**Work task:**
Repeat word for word the lines from the top of the records through the line containing "12px; width: 70px;", and skip the pictures.

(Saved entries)
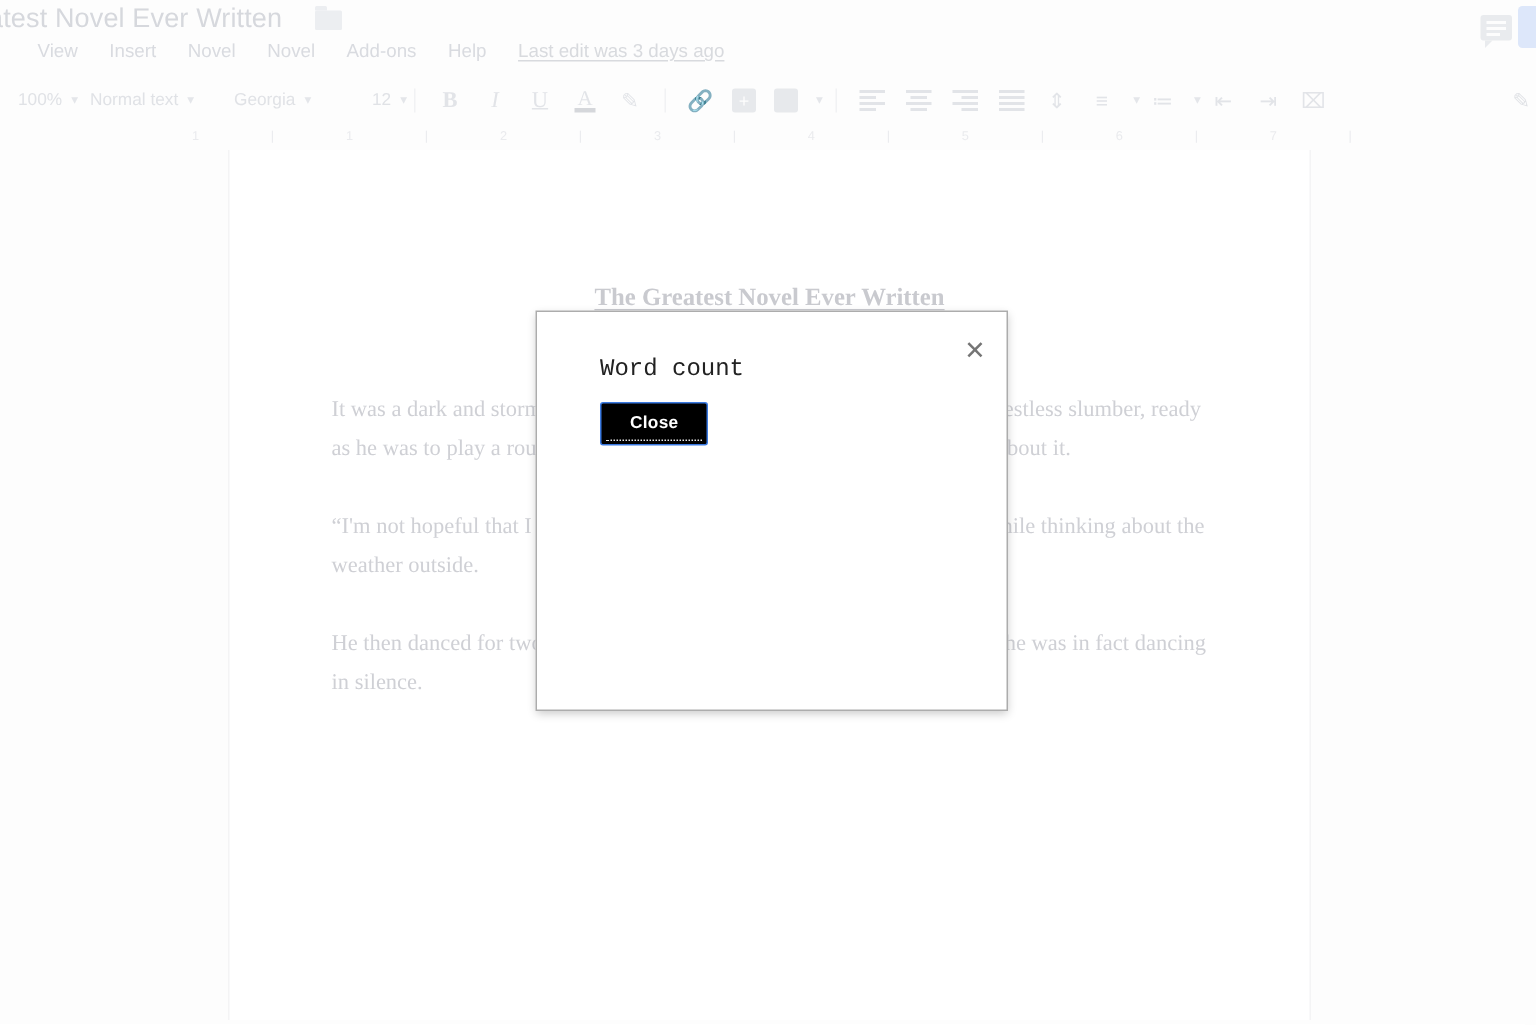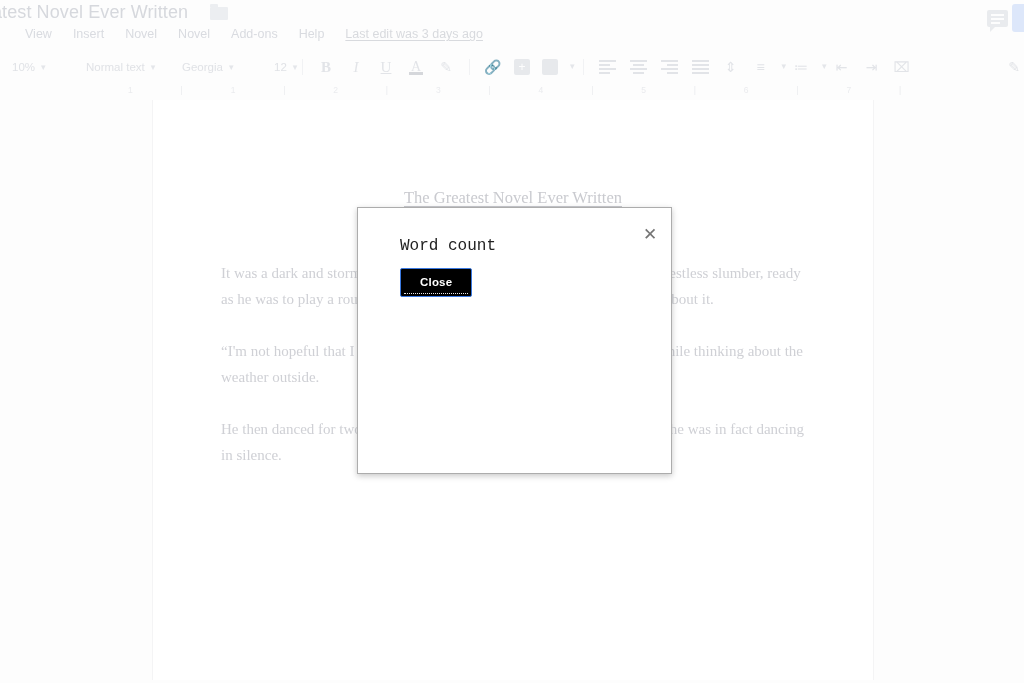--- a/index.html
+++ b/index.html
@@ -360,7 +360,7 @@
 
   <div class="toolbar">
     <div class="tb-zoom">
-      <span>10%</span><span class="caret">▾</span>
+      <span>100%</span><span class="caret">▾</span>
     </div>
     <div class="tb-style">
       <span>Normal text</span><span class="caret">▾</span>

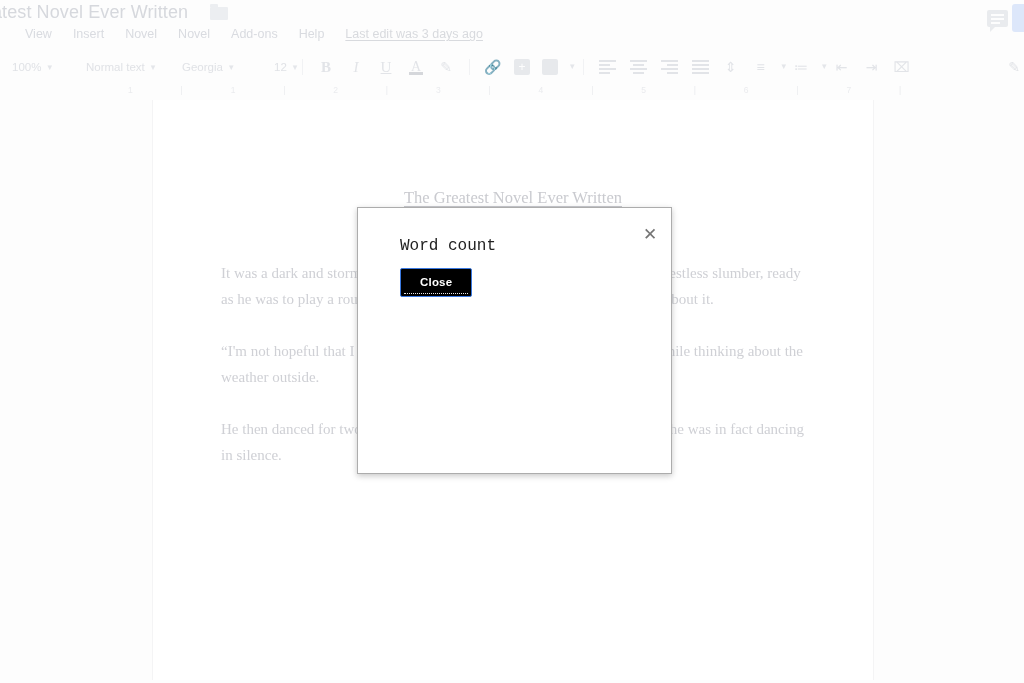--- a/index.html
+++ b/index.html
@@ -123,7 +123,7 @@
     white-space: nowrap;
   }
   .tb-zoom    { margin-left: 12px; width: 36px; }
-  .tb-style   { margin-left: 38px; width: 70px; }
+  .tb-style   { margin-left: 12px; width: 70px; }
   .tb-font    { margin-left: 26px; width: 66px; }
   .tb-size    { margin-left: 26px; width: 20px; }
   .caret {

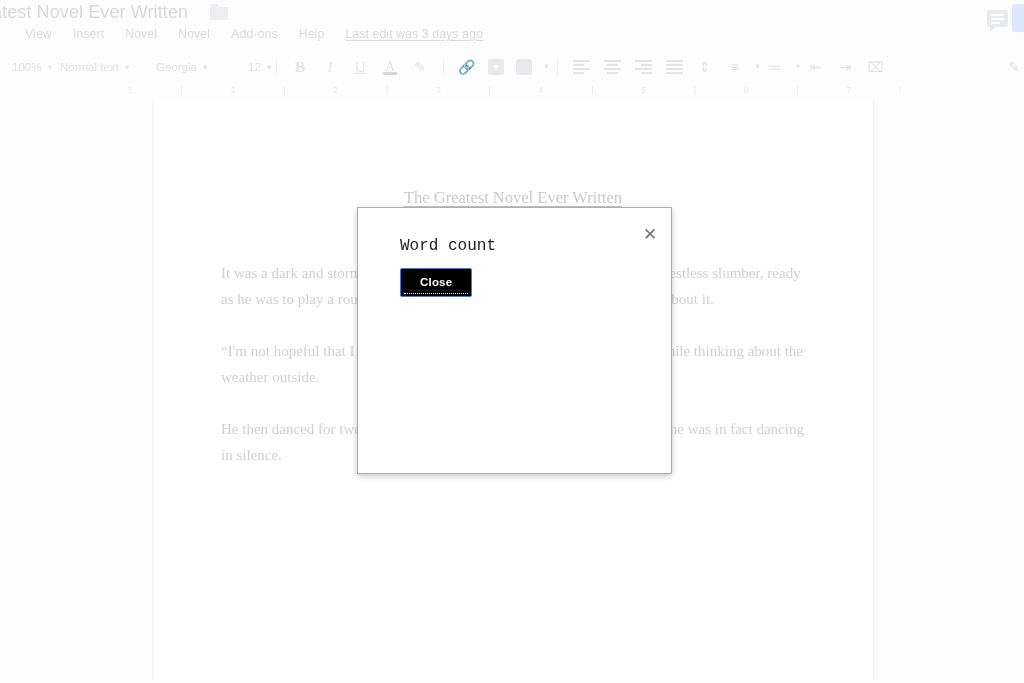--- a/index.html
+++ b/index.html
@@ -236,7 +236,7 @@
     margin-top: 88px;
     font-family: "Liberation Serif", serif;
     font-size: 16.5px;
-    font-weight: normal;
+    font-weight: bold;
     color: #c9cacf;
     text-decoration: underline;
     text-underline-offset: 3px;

**Task answer:**
--- a/index.html
+++ b/index.html
@@ -360,7 +360,7 @@
 
   <div class="toolbar">
     <div class="tb-zoom">
-      <span>10%</span><span class="caret">▾</span>
+      <span>100%</span><span class="caret">▾</span>
     </div>
     <div class="tb-style">
       <span>Normal text</span><span class="caret">▾</span>

--- a/index.html
+++ b/index.html
@@ -123,7 +123,7 @@
     white-space: nowrap;
   }
   .tb-zoom    { margin-left: 12px; width: 36px; }
-  .tb-style   { margin-left: 38px; width: 70px; }
+  .tb-style   { margin-left: 12px; width: 70px; }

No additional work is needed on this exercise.